Sunday, December 6, 2009

‘It’s like Rwanda’: UN expert on Maguindanao massacre

SOURCE: Ellen Tordesillas

by Romel Regalado Bagares

COTABATO CITY.–Peruvian forensic anthropologist Dr. Jose Pablo Baraybar didn’t like what he saw when he visited for the first time Sunday the massacre site in Barangay Salman, Ampatuan town.

Take note of the backhoe with the marking 'Province of Maguindanao'

Take note of the backhoe with the marking 'Province of Maguindanao'

“It reminded me of something—it’s just like Rwanda,” said Dr. Baraybar after spending a few hours in the area in the company of Commission on Human Rights Chair Leila M. De Lima, British forensic investigator Chris Cobb Smith and lawyers from the Center for International Law (Centerlaw).

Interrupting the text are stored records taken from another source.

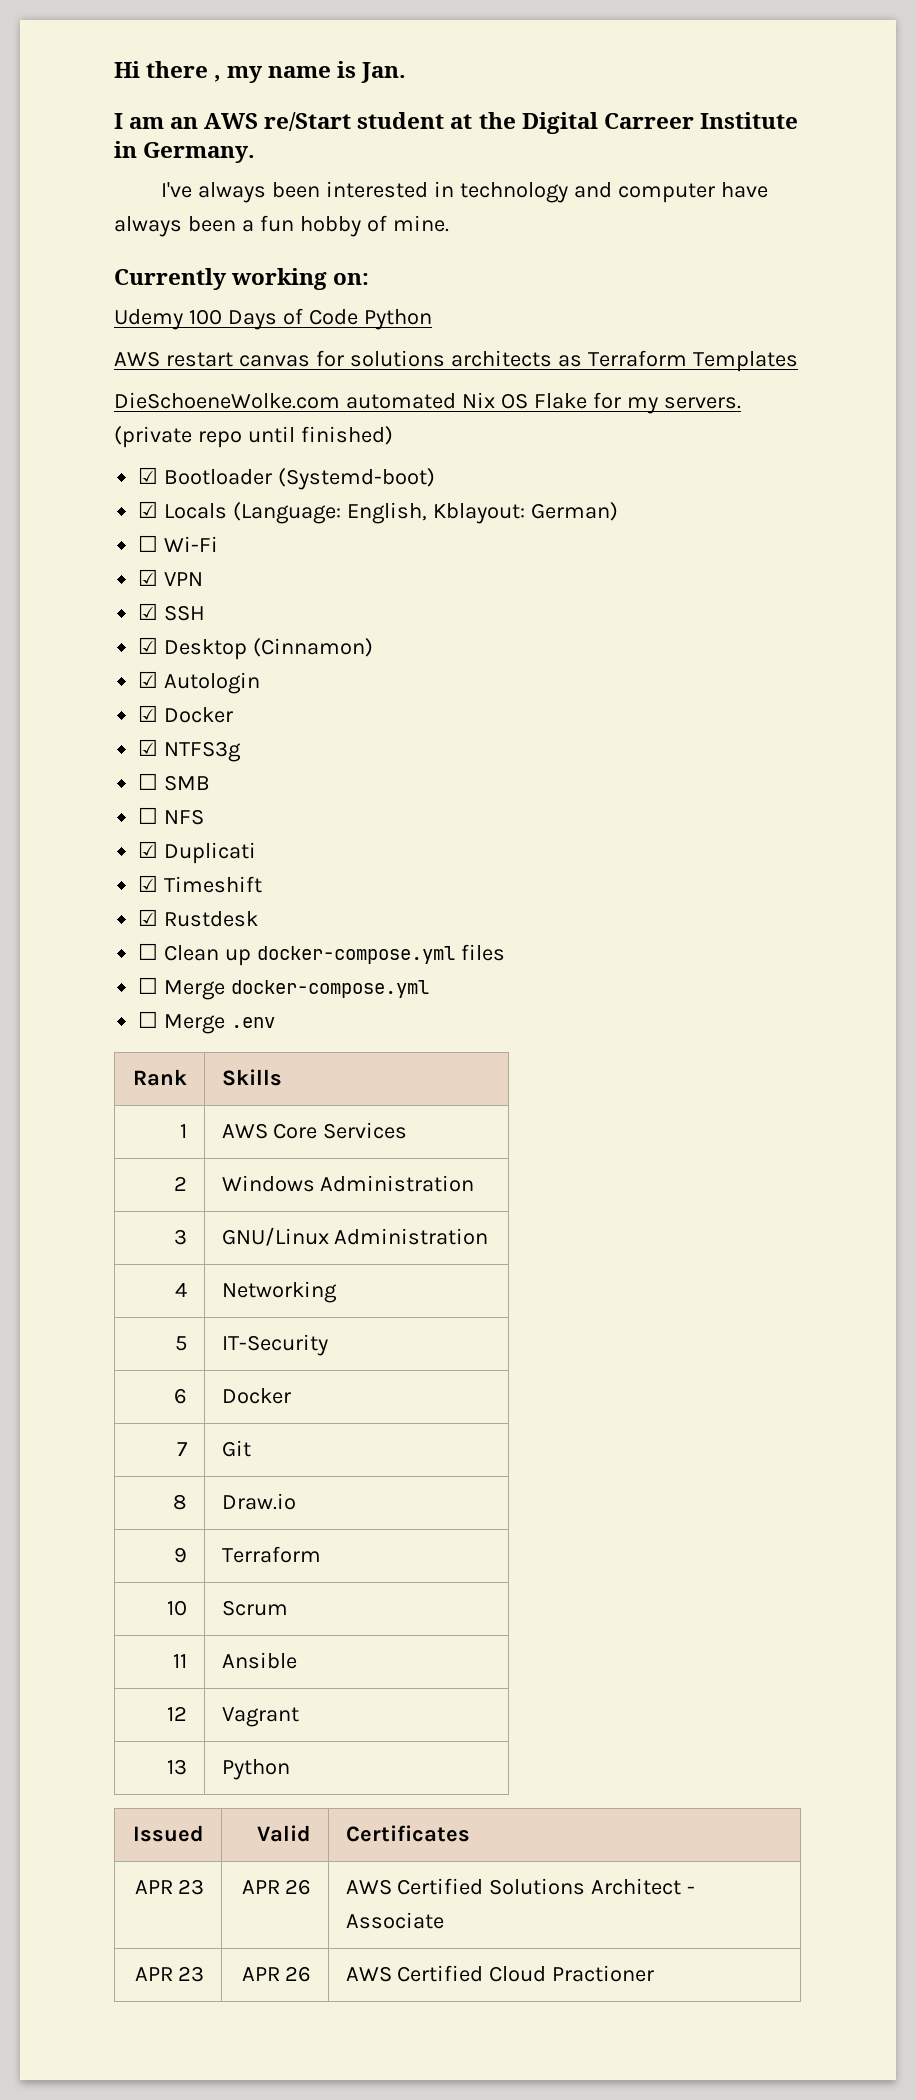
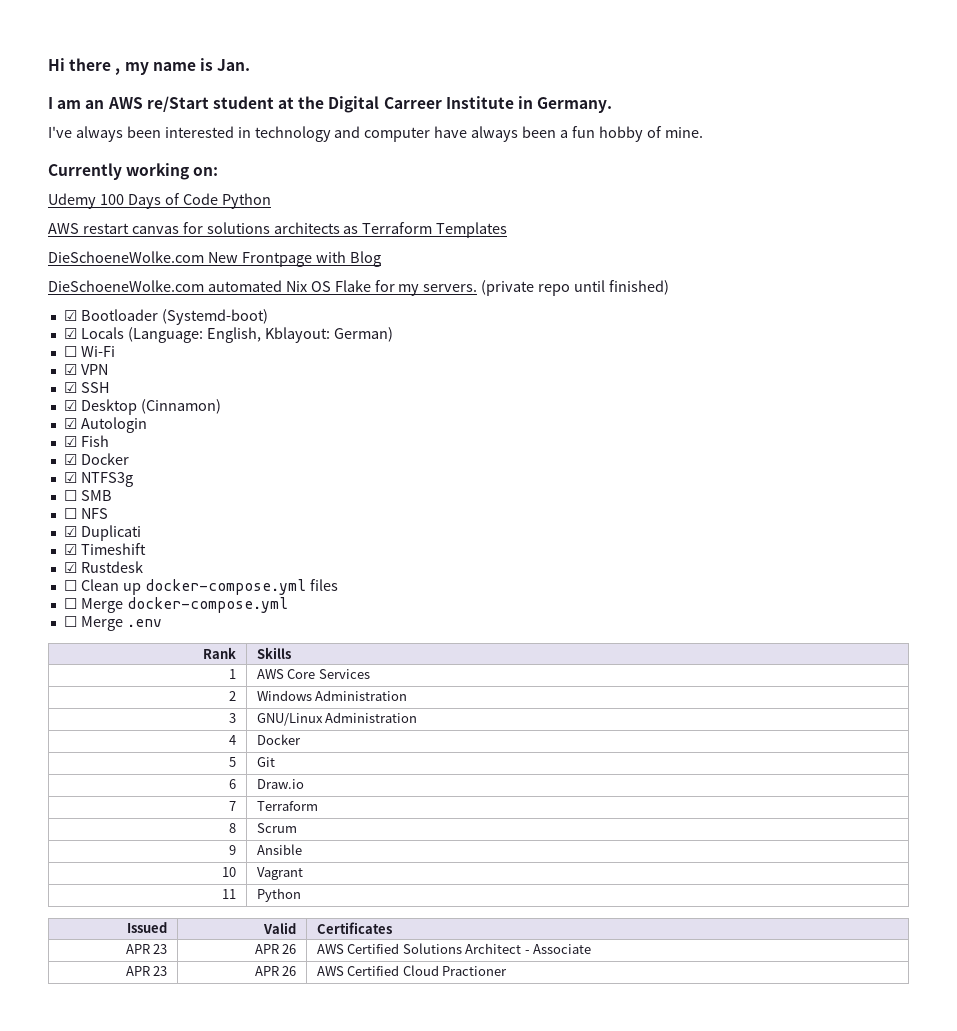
+ DieSchoeneWolke.com New Frontpage with Blog
+ ☑ Fish
- 4 | Networking
+ 4 | Docker
- 5 | IT-Security
+ 5 | Git
- 6 | Docker
+ 6 | Draw.io
- 7 | Git
+ 7 | Terraform
- 8 | Draw.io
+ 8 | Scrum
- 9 | Terraform
+ 9 | Ansible
- 10 | Scrum
+ 10 | Vagrant
- 11 | Ansible
- 12 | Vagrant
- 13 | Python
+ 11 | Python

Baraybar said the “topography of the crime” in Ampatuan town is eerily similar to that he had found as a United Nations expert serving in the International Criminal Tribunal for Rwanda.

Barren hills, marked in places by an occasional clump of nipa huts, flanked a narrow dirt road that led to the scene of the carnage that claimed the lives of at least 57 people, including at least 29 journalists.

As he surveyed the area, Baraybar shook his head, remarking, “This is exactly the kind of topography that unfortunately provides an incentive for acts of impunity—its sheer remoteness keeps away public attention.”

In 1994, the genocide in Rwanda broke out and saw the systematic killing of some 800,000 Tutsis and moderate Hutus in less than 100 days by the Hutus. The East-Central African country, known as the “land of a thousand hills,” has an economy supported for the most part by subsistence agriculture.

The Peruvian expert and his British counterpart—both of whom also worked on the same cases for the International Criminal Tribunal for the former Yugoslavia—are doing a preliminary assessment of what still needs to be done at the crime scene, following the evidence-gathering already accomplished by police and National Bureau of Investigation investigators.

Baraybar heads a team of forensic investigators and lawyers deputized by the CHR to conduct an independent parallel investigation on the Ampatuan massacre. He also directed the Office on Missing Persons and Forensics of the UN Interim Administration Mission in Kosovo.

The group flew from Manila to Cotabato City and then travelled in a convoy of cars to the site. After an hour they reached the capital town of Shariff Aguak. When they passed through the palatial houses of the Ampatuans which were situated near the provincial capitol, they saw Ampatuan supporters with banners and screaming at the convoy “We love the Ampatuans!,” “Stop Blaming the Ampatuans,” among others.

From the capital town, it took them only seven minutes to reach the town of Ampatuan where the massacre happened. From the Ampatuan town center, the group reached the village of Salman in just three minutes. In the village is a detachment camp reportedly manned by paramilitary and police auxiliary militiamen when the killings happened. It was at the said detachment where the Mangundadatu convoy was stopped allegedly by policemen and militiamen on November 23, 2009.

From the detachment, the group of Dr. Baraybay turned right on a dirt road and after travelling for five kilometres through undulating hills planted to corn, banana, and papaya, they reached the site of the massacre.

There are at least three dug up holes in the site where bodies and crampled cars were uncovered. Papers, shoes, car interior parts, eyeglass case, and bullet shells are scattered around the massacre site. Despite the application of lime strewn all over the site, members of the team still smelled decaying corpse.

Baraybar and Smith declared the need to conduct further forensic examination in the area, especially considering reports that there are still unaccounted persons who may have been on the site when the Mangundadatu convoy was stopped by armed men.

When the group went back to Cotabato City, they met with two police inspectors who briefed them about how the retrieval of bodies and evidence was conducted a day after the killings happened. The police inspectors recounted the position of the corpses and the bloodied condition of the cars when they arrived in the scene of the killings.

Baraybar first came to the country to lecture in an international conference on the investigation and prosecution of extrajudicial killings, enforced disappearances and torture held in Davao last year under Centerlaw’s auspices.

(Romel Regalado Bagares is executive director of the Center for International Law, a member of the Southeast Asia Media Defense Network.)